Archer : Danger Island Episode 6 critique

Résumé

Archer: Danger Island Episode 6, « Quelques remarques sur le cannibalisme », rassemble les différents personnages et fils de l’intrigue à la recherche de la mystérieuse idole de MacGuffin, alors qu’Archer et Pam sont capturés par des cannibales indigènes et que les différentes factions se rapprochent.

Cela aurait été un réglage légèrement inutile Archer : L’île du danger dans le Pacifique d’après-guerre s’il n’allait pas s’attaquer au racisme à un moment donné, et dans le sixième épisode, « Quelques remarques sur le cannibalisme », ces tensions latentes ont été portées à ébullition, pour ainsi dire. Hey, vous vouliez quelques remarques sur le cannibalisme. Vous les avez eu.

Rien de tout cela ne veut dire que Île dangereuse n’a pas traité de telles choses jusqu’à présent. La course à l’idole MacGuffin a toujours eu le sous-texte sous-jacent des insulaires indigènes de Lana essayant d’empêcher l’impérialisme envahissant, représenté ici par Cyril en tant que nazi et, bizarrement, Ray en tant que colon français. Mais cela a été rendu plus explicite dans « Quelques remarques sur le cannibalisme », qui présentait les parents de Lana comme une royauté isolationniste arrogante plus proche des monarques européens que des chefs tribaux. De l’autre côté de l’île, cependant, Archer et Pam ont été enlevés par des cannibales vêtus de cérémonie et peints à la guerre, donc tout s’équilibre.

Ce qui est drôle dans tout cela, c’est que personne ne se comporte comme on s’y attendrait, avec les Allemands armés qui tirent sans but sur la faune alors qu’ils marchent péniblement dans la jungle, grognant et hurlant comme des animaux eux-mêmes, tandis que les gens sous-habillés de Lana découvrent les nazis. manipulation évidente de leur fille à peu près instantanément. Elle est présentée comme la stupide; trop préoccupée par l’ouverture d’une galerie d’art en Occident pour reconnaître quand son peuple est subjugué sans imagination.

Pendant ce temps, les tensions latentes entre Archer et Pam se poursuivent, alors que le premier est aux prises avec avouer ses sentiments pour elle la semaine dernière seulement pour être rabaissé pour eux (il a une érection quand il la libère à un moment donné, ce dont elle se moque évidemment), tandis que ce dernier se demande si elle aimerait ou non manger une personne – « pas une personne entière », conclut-elle , « peut-être juste un pilon. » Cette intrigue secondaire comprend également un doctorat en anthropologie, Noah (David Cross), qui vit avec les Mua Mua depuis quatre ans et a perdu à un moment donné un demi-bras grâce à leur goût pour les délices exotiques et humains. (Il a le goût du poulet.)

Pour compliquer davantage la procédure, Malory, Cheryl, leur serviteur géant et Ray, arrivent sur les lieux juste à temps pour piétiner tout cela avec leurs grosses bottes western idiotes.

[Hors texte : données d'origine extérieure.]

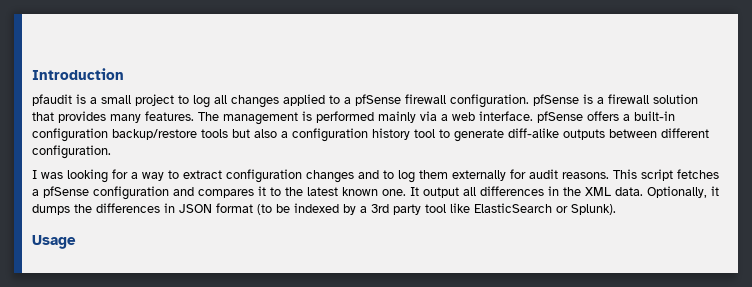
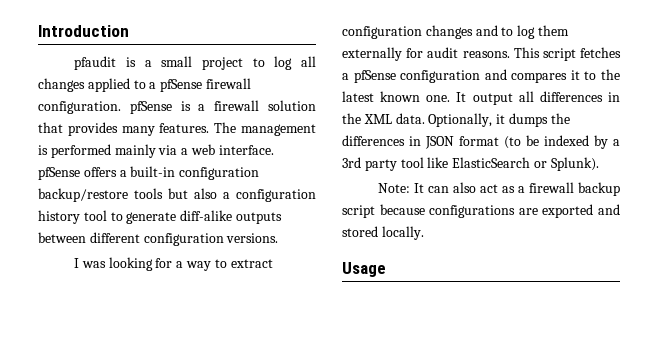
- The management is performed mainly via a web interface. pfSense offers a built-in configuration backup/restore tools but also a configuration history tool to generate diff-alike outputs between different configuration.
+ The management is performed mainly via a web interface. pfSense offers a built-in configuration backup/restore tools but also a configuration history tool to generate diff-alike outputs between different configuration versions.
+ Note: It can also act as a firewall backup script because configurations are exported and stored locally.

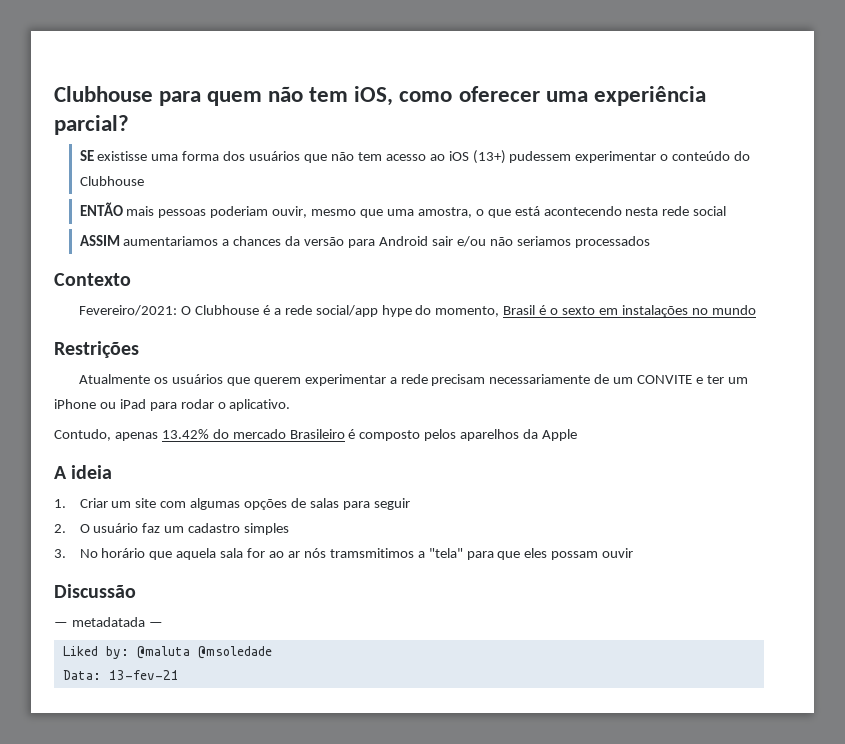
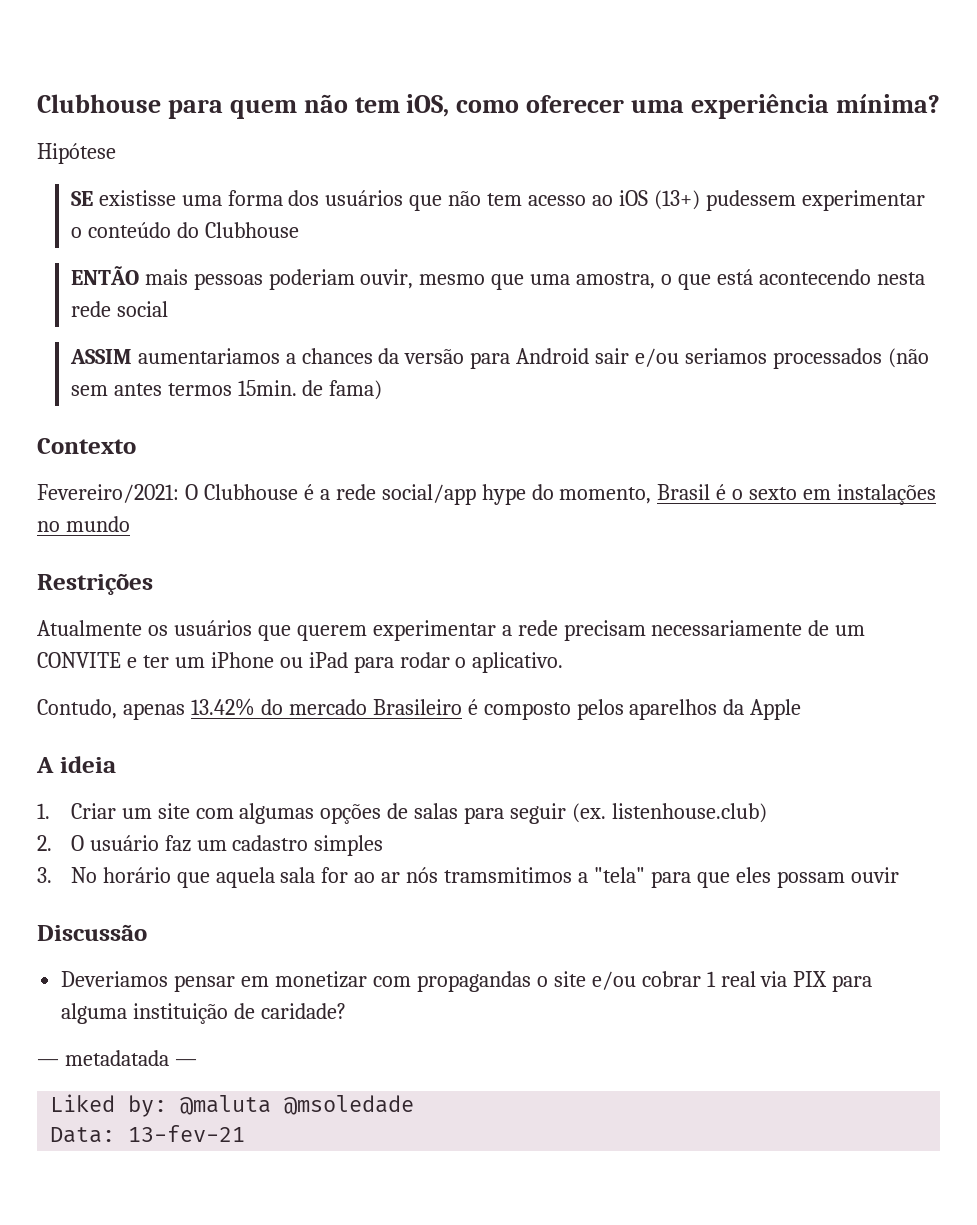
- Clubhouse para quem não tem iOS, como oferecer uma experiência parcial?
+ Clubhouse para quem não tem iOS, como oferecer uma experiência mínima?
+ Hipótese
- ASSIM aumentariamos a chances da versão para Android sair e/ou não seriamos processados
+ ASSIM aumentariamos a chances da versão para Android sair e/ou seriamos processados (não sem antes termos 15min. de fama)
- 1. Criar um site com algumas opções de salas para seguir
+ 1. Criar um site com algumas opções de salas para seguir (ex. listenhouse.club)
+ Deveriamos pensar em monetizar com propagandas o site e/ou cobrar 1 real via PIX para alguma instituição de caridade?

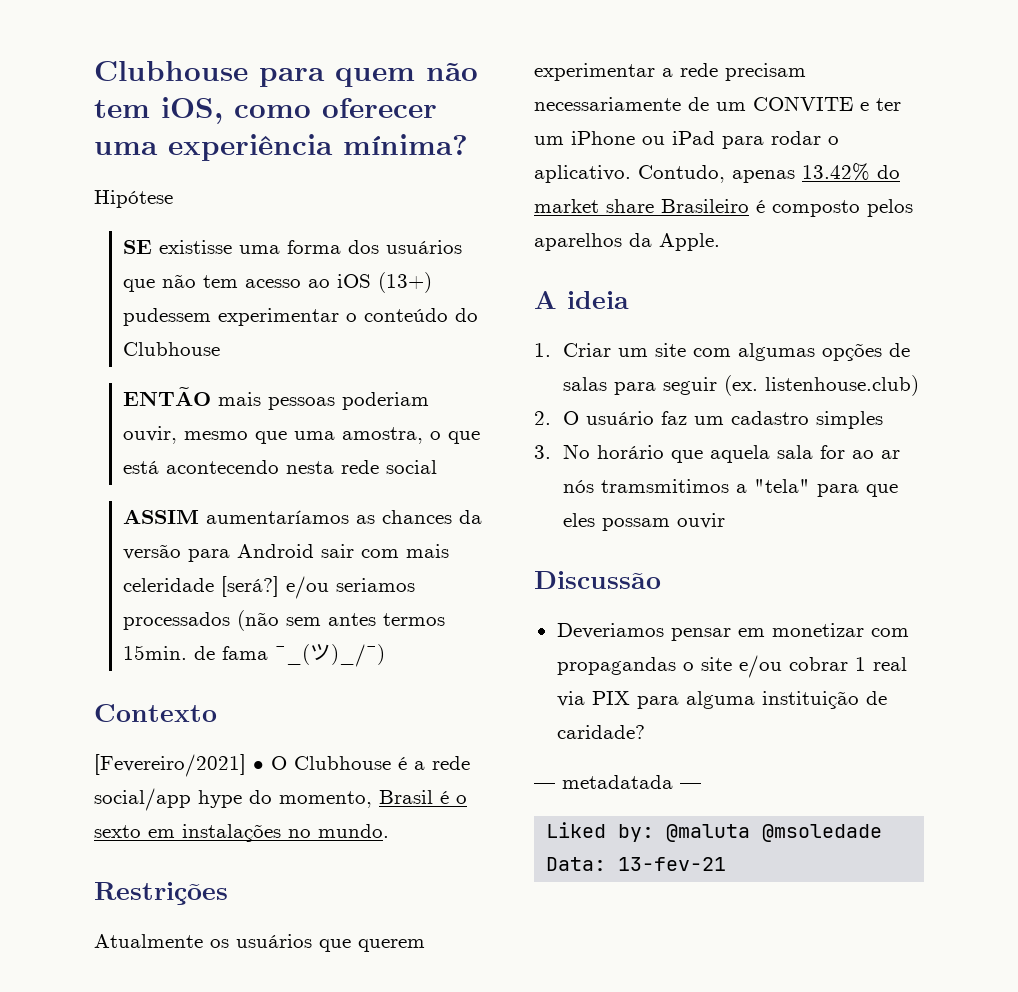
- ASSIM aumentariamos a chances da versão para Android sair e/ou seriamos processados (não sem antes termos 15min. de fama)
+ ASSIM aumentaríamos as chances da versão para Android sair com mais celeridade [será?] e/ou seriamos processados (não sem antes termos 15min. de fama ¯_(ツ)_/¯)
- Fevereiro/2021: O Clubhouse é a rede social/app hype do momento, Brasil é o sexto em instalações no mundo
+ [Fevereiro/2021] • O Clubhouse é a rede social/app hype do momento, Brasil é o sexto em instalações no mundo.
- Atualmente os usuários que querem experimentar a rede precisam necessariamente de um CONVITE e ter um iPhone ou iPad para rodar o aplicativo.
- Contudo, apenas 13.42% do mercado Brasileiro é composto pelos aparelhos da Apple
+ Atualmente os usuários que querem experimentar a rede precisam necessariamente de um CONVITE e ter um iPhone ou iPad para rodar o aplicativo. Contudo, apenas 13.42% do market share Brasileiro é composto pelos aparelhos da Apple.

Ce n’est pas un hasard s’ils apportent la calamité partout où ils vont ; ils sont, après tout, l’incarnation littérale de l’ethnocentrisme. Adam Reed aime ce genre de choses, et ce qu’il aime évidemment plus, c’est superposer une conscience sociale contemporaine sur une époque fièrement raciste, juste pour se moquer de l’absurdité de tout cela. Il pense aussi que c’est drôle quand les personnages doivent loger leurs organes génitaux dans divers réceptacles inhabituels, qui dans « Quelques remarques sur le cannibalisme » étaient des noix de coco évidées, et je ne peux pas le lui reprocher.